Alexa is easy as it gets. If the footage is crap it's the DP. No transcoding, nothing. And if the DP argues that the Alexa's DR is a tad wider it's hard to prove him otherwise.
Now resolution. Fact is that only a very few projects need more resolution than 1080p. That will change in the future but not tomorrow or in 2 years. Post workflows are build upon 1080p. It took almost a decade to complete the tradition from SD to HD, it will take another decade to make the same happen with HD to 4K. There isn't even a broadcast standard for 4K yet. Only the very small market of films for the big screen will adopt 4k sooner than later.
A ProRes module by Red would solve all that.
Hans
At the end of the day, I'm glad there are people that think like this, because I know I'll never be out of a job.
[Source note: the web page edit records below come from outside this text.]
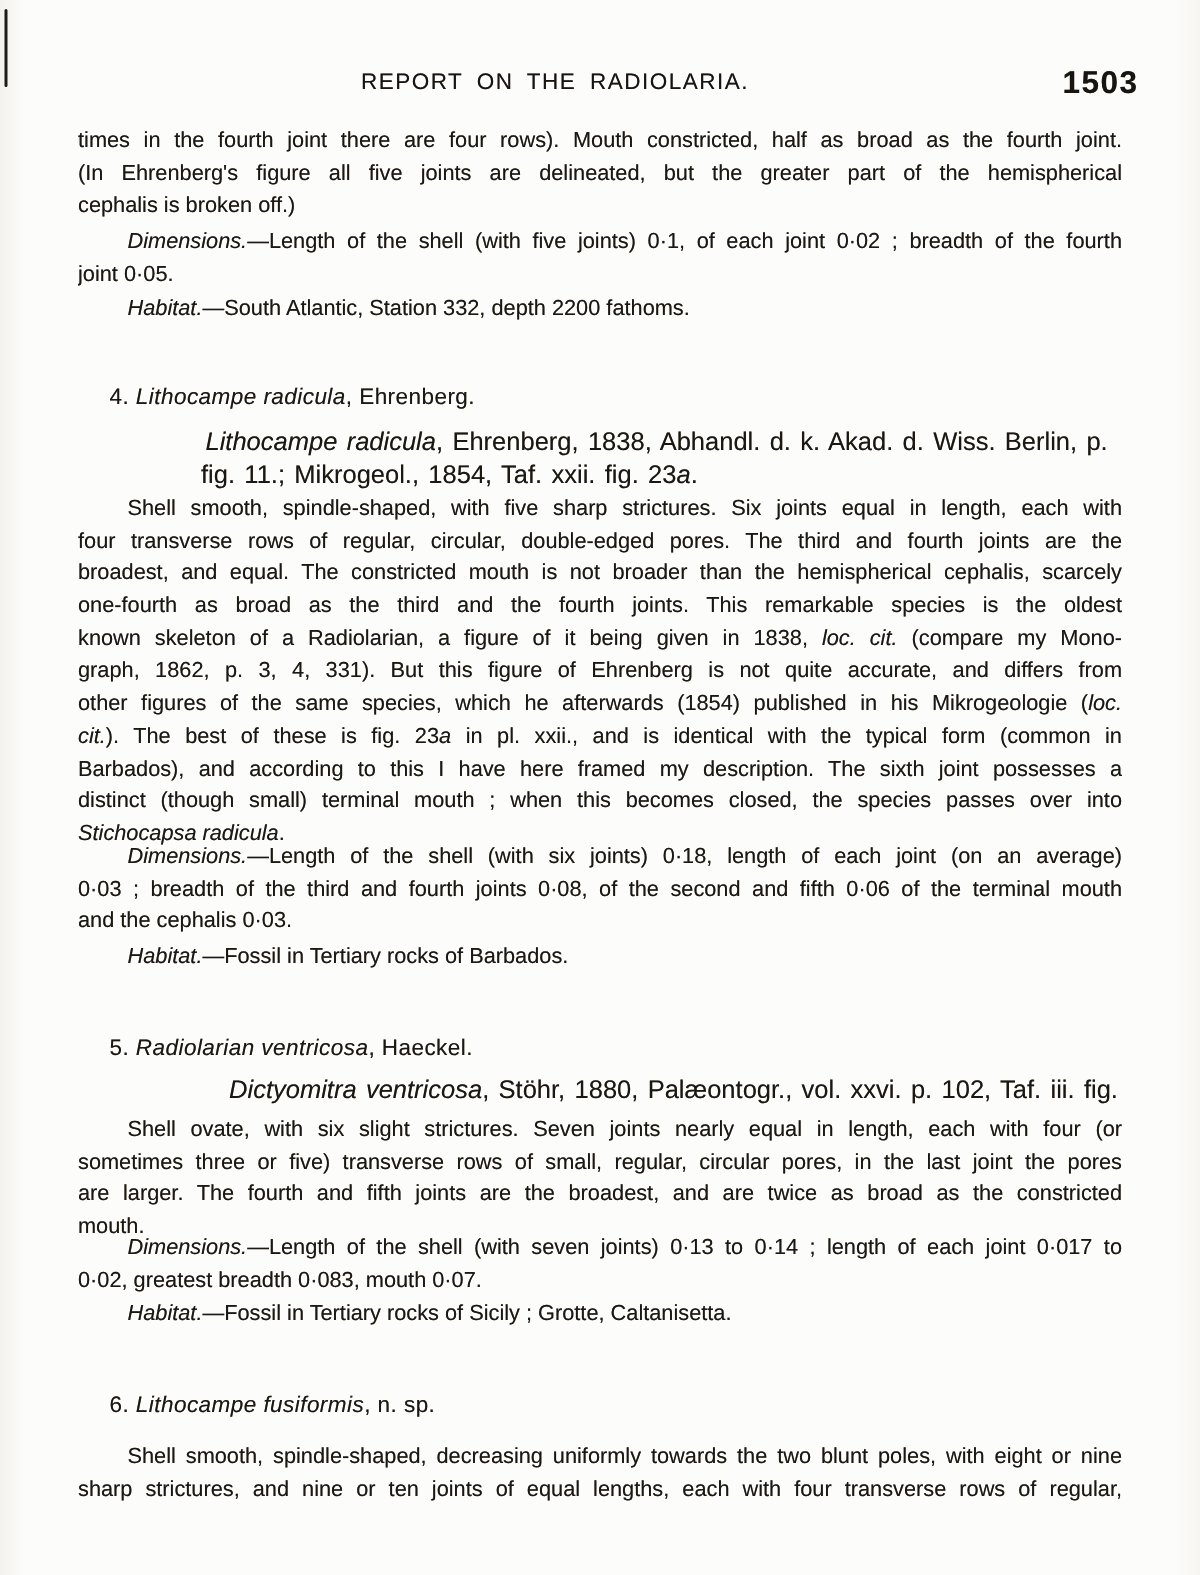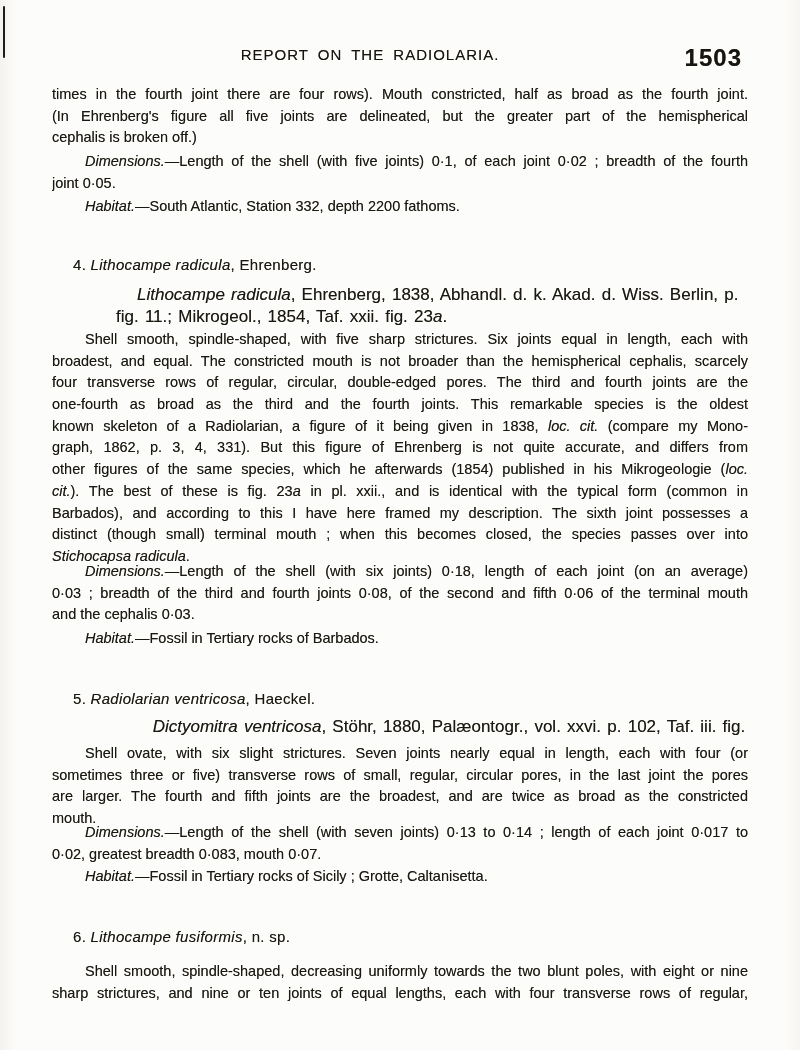--- a/index.html
+++ b/index.html
@@ -20,8 +20,8 @@
     color:#181510;
   }
   .page-number {
-    position:absolute; top:44px; right:58px;
-    font-size:24px; letter-spacing:1px; font-weight:600;
+    position:absolute; top:44px; right:41px;
+    font-size:21px; letter-spacing:1px; font-weight:600;
     color:#181510;
   }
   .para {

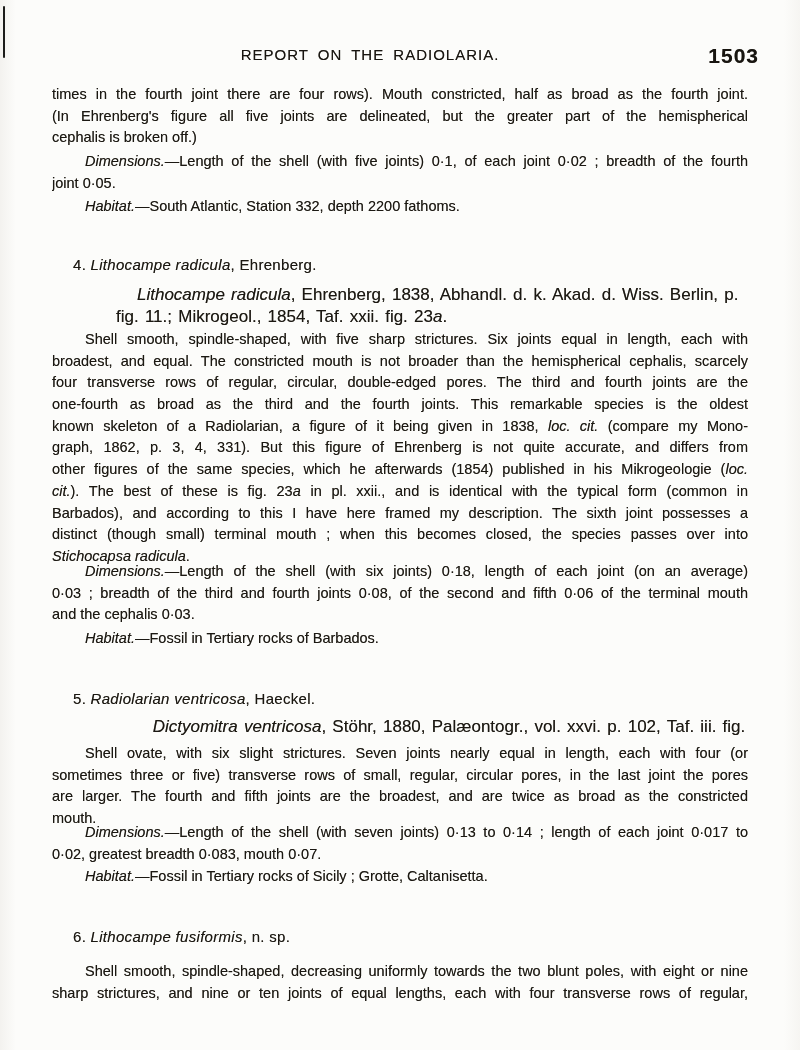--- a/index.html
+++ b/index.html
@@ -68,7 +68,7 @@
       <div class="heading" style="top: 252px;"><span>4. </span><i>Lithocampe radicula</i><span>, Ehrenberg.</span></div>
       <div class="citation" style="top: 284px;">
         <div class="line" style="margin-left: 85px;"><i>Lithocampe radicula</i><span>, Ehrenberg, 1838, Abhandl. d. k. Akad. d. Wiss. Berlin, p. 130, Taf. iv.</span></div>
-        <div class="line" style="margin-left: 64px;"><span>fig. 11.; Mikrogeol., 1854, Taf. xxii. fig. 23</span><i>a</i><span>.</span></div>
+        <div class="line" style="margin-left: 82px;"><span>fig. 11.; Mikrogeol., 1854, Taf. xxii. fig. 23</span><i>a</i><span>.</span></div>
       </div>
       <div class="para" style="top: 329px;">
         <div class="line just ind"><span>Shell smooth, spindle-shaped, with five sharp strictures.  Six joints equal in length, each with</span></div>

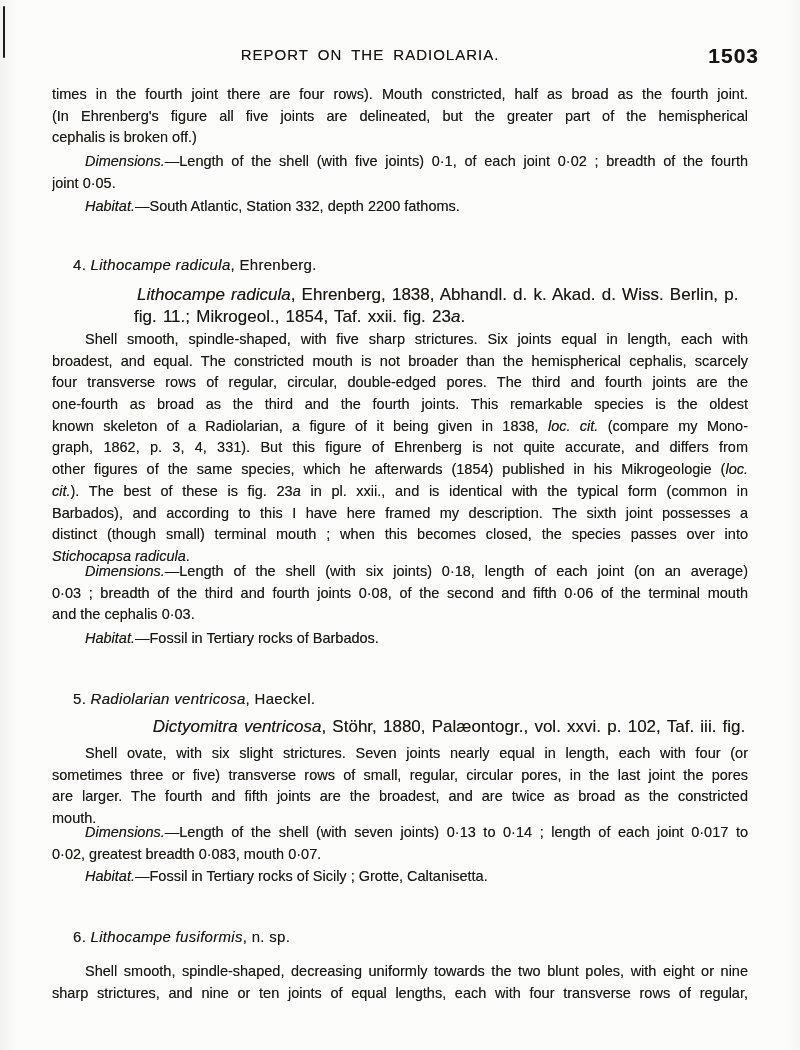--- a/index.html
+++ b/index.html
@@ -72,8 +72,8 @@
       </div>
       <div class="para" style="top: 329px;">
         <div class="line just ind"><span>Shell smooth, spindle-shaped, with five sharp strictures.  Six joints equal in length, each with</span></div>
+        <div class="line just"><span>four transverse rows of regular, circular, double-edged pores.  The third and fourth joints are the</span></div>
         <div class="line just"><span>broadest, and equal.  The constricted mouth is not broader than the hemispherical cephalis, scarcely</span></div>
-        <div class="line just"><span>four transverse rows of regular, circular, double-edged pores.  The third and fourth joints are the</span></div>
         <div class="line just"><span>one-fourth as broad as the third and the fourth joints.  This remarkable species is the oldest</span></div>
         <div class="line just"><span>known skeleton of a Radiolarian, a figure of it being given in 1838, </span><i>loc. cit.</i><span> (compare my Mono-</span></div>
         <div class="line just"><span>graph, 1862, p. 3, 4, 331).  But this figure of Ehrenberg is not quite accurate, and differs from</span></div>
One of my bosses gave me some sound advice once when we had loner of a Flint for a week-end and I asked if someone was going to teach to it to use that wanted. He replied your a pro now, figure it out. I did, 2 months later I quite and became a flame artist. It was sound advice. I'm never scared to try anything new, and I know I can always figure it out. Red work flows are not hard, and they are getting easier. But for now, it's not that bad. A post house should have that same mentality or Bob is right, they will become dinosaurs. Many post house have closed in Toronto already for failing to adapt. The next wave will kill this generations survivors, because the war in camera is heating up.
I used to think a Prores module would be good, but nothing pleases me to grade raw footage to bring out the absolute best in an image. It fucking kills me to look at HD now, and t pains me as a producer/director to have put so much effort into a shitty format. The 2k mentality with mean I make a lot more off my projects in the future.